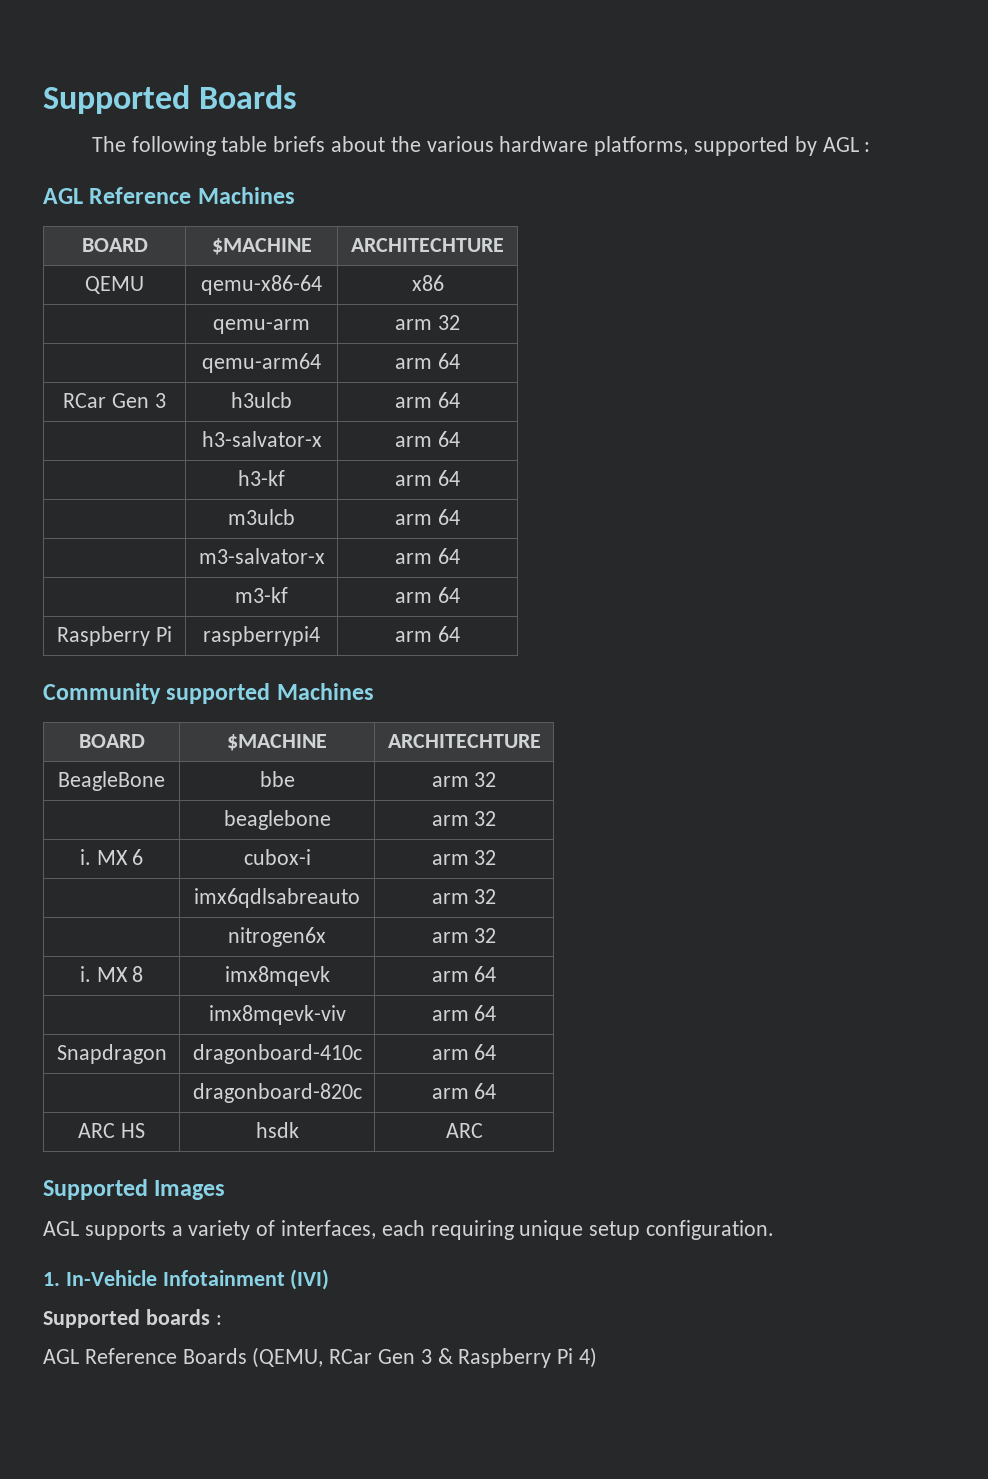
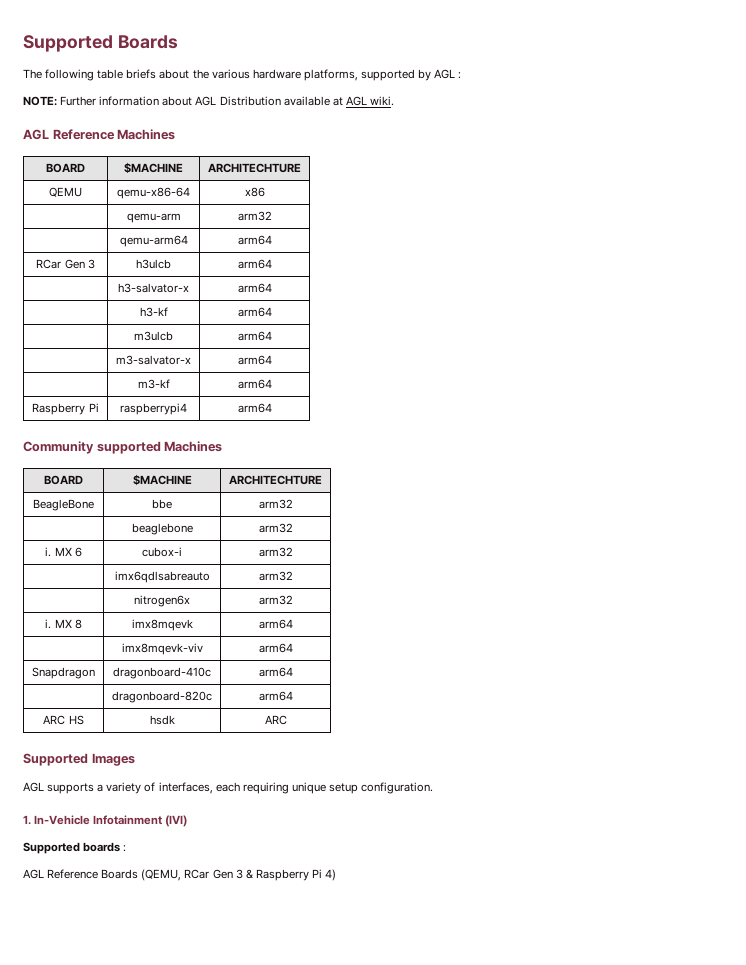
(871, 147) none -> [23,96,394,106] // NOTE: Further information about AGL Distribution available at AGL wiki.
[395,315,460,330] arm 32 -> [237,211,272,221] arm32
[395,353,460,369] arm 64 -> [237,235,272,245] arm64
[395,392,460,408] arm 64 -> [237,259,272,269] arm64
[395,431,460,447] arm 64 -> [237,283,272,293] arm64
[395,470,460,486] arm 64 -> [237,307,272,317] arm64
[395,509,460,525] arm 64 -> [237,331,272,341] arm64
[395,548,460,564] arm 64 -> [237,355,272,365] arm64
[395,587,460,603] arm 64 -> [237,379,272,389] arm64
[395,626,460,642] arm 64 -> [237,403,272,413] arm64
[431,772,497,787] arm 32 -> [258,499,293,509] arm32
[431,811,497,826] arm 32 -> [258,523,293,533] arm32
[431,850,497,865] arm 32 -> [258,547,293,557] arm32
[431,889,497,904] arm 32 -> [258,571,293,581] arm32
[431,928,497,943] arm 32 -> [258,595,293,605] arm32
[431,966,497,982] arm 64 -> [258,619,293,629] arm64
[431,1005,497,1021] arm 64 -> [258,643,293,653] arm64
[431,1044,497,1060] arm 64 -> [258,667,293,677] arm64
[431,1083,497,1099] arm 64 -> [258,691,293,701] arm64

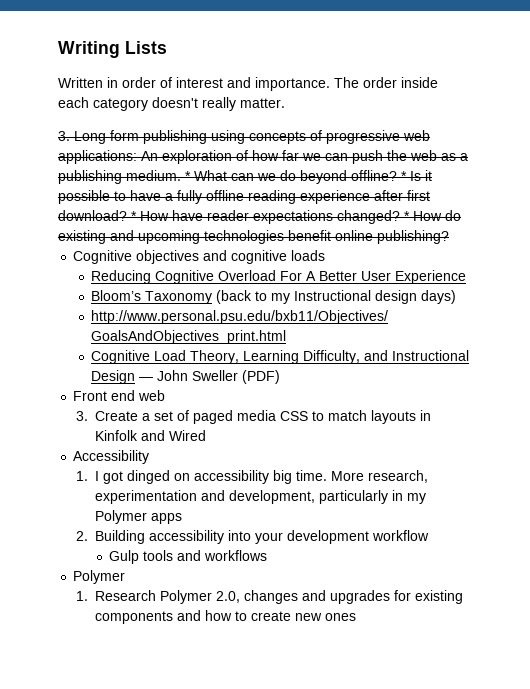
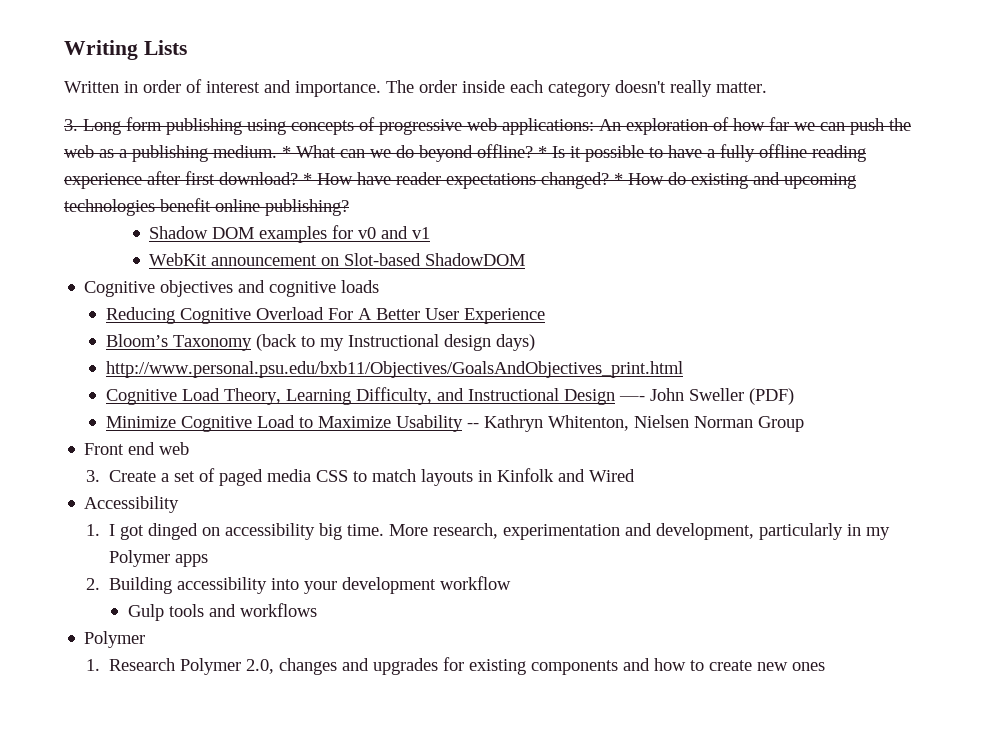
(449, 237) none -> [149,225,431,243] [149,253,526,266] // Shadow DOM examples for v0 and v1 // WebKit announcement on Slot-based ShadowDOM
[139,377,154,381] — -> [619,396,646,401] —-
(281, 377) none -> [106,415,805,432] // Minimize Cognitive Load to Maximize Usability -- Kathryn Whitenton, Nielsen Norman Group

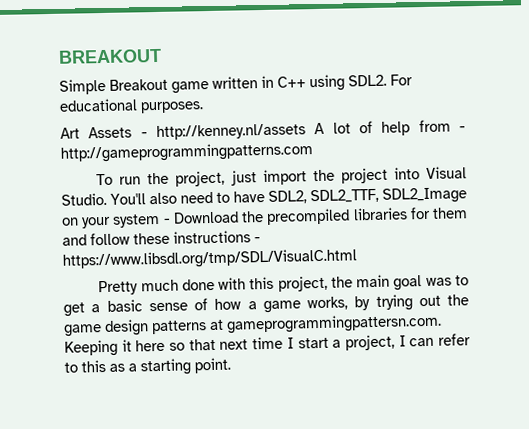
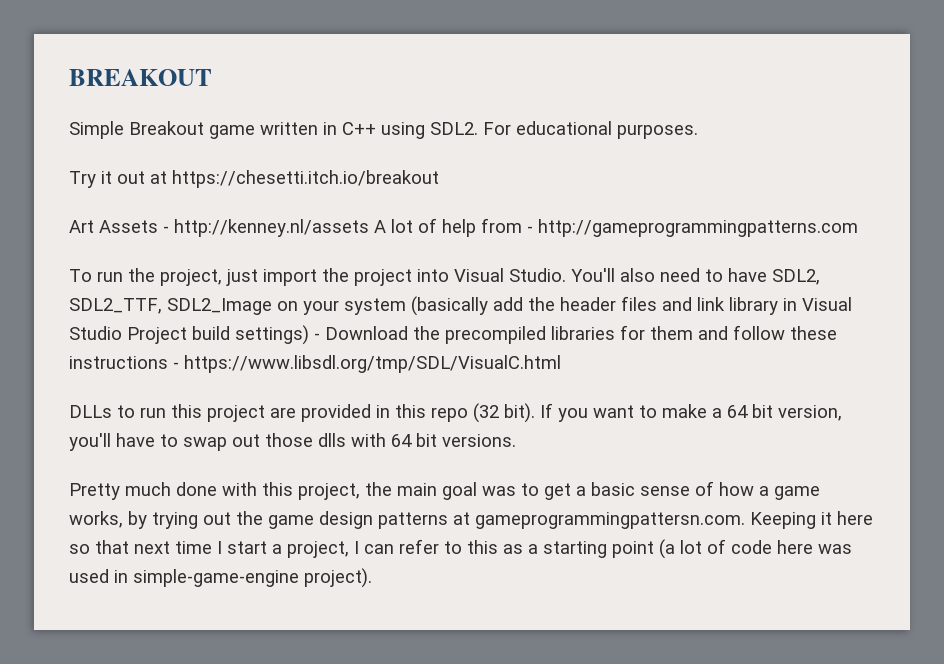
(204, 107) none -> [69,170,439,188] // Try it out at https://chesetti.itch.io/breakout
(161, 220) none -> [411,296,852,316] [69,325,309,345] (basically add the header files and link library in Visual Studio Project build settings)
(357, 259) none -> [69,403,842,423] [69,433,516,451] // DLLs to run this project are provided in this repo (32 bit). If you want to make a 64 bit version, you'll have to swap out those dlls with 64 bit versions.
[194,357,231,374] point. -> [612,539,852,559] [69,568,372,588] point (a lot of code here was used in simple-game-engine project).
##########
§ **WHAT YOU HAVE TO DO**
Only the final stretch of the entries above is needed: print exactly the lines from the line containing "(161, 220) none" through the last one.

§ **WORKED SOLUTION**
(161, 220) none -> [411,296,852,316] [69,325,309,345] (basically add the header files and link library in Visual Studio Project build settings)
(357, 259) none -> [69,403,842,423] [69,433,516,451] // DLLs to run this project are provided in this repo (32 bit). If you want to make a 64 bit version, you'll have to swap out those dlls with 64 bit versions.
[194,357,231,374] point. -> [612,539,852,559] [69,568,372,588] point (a lot of code here was used in simple-game-engine project).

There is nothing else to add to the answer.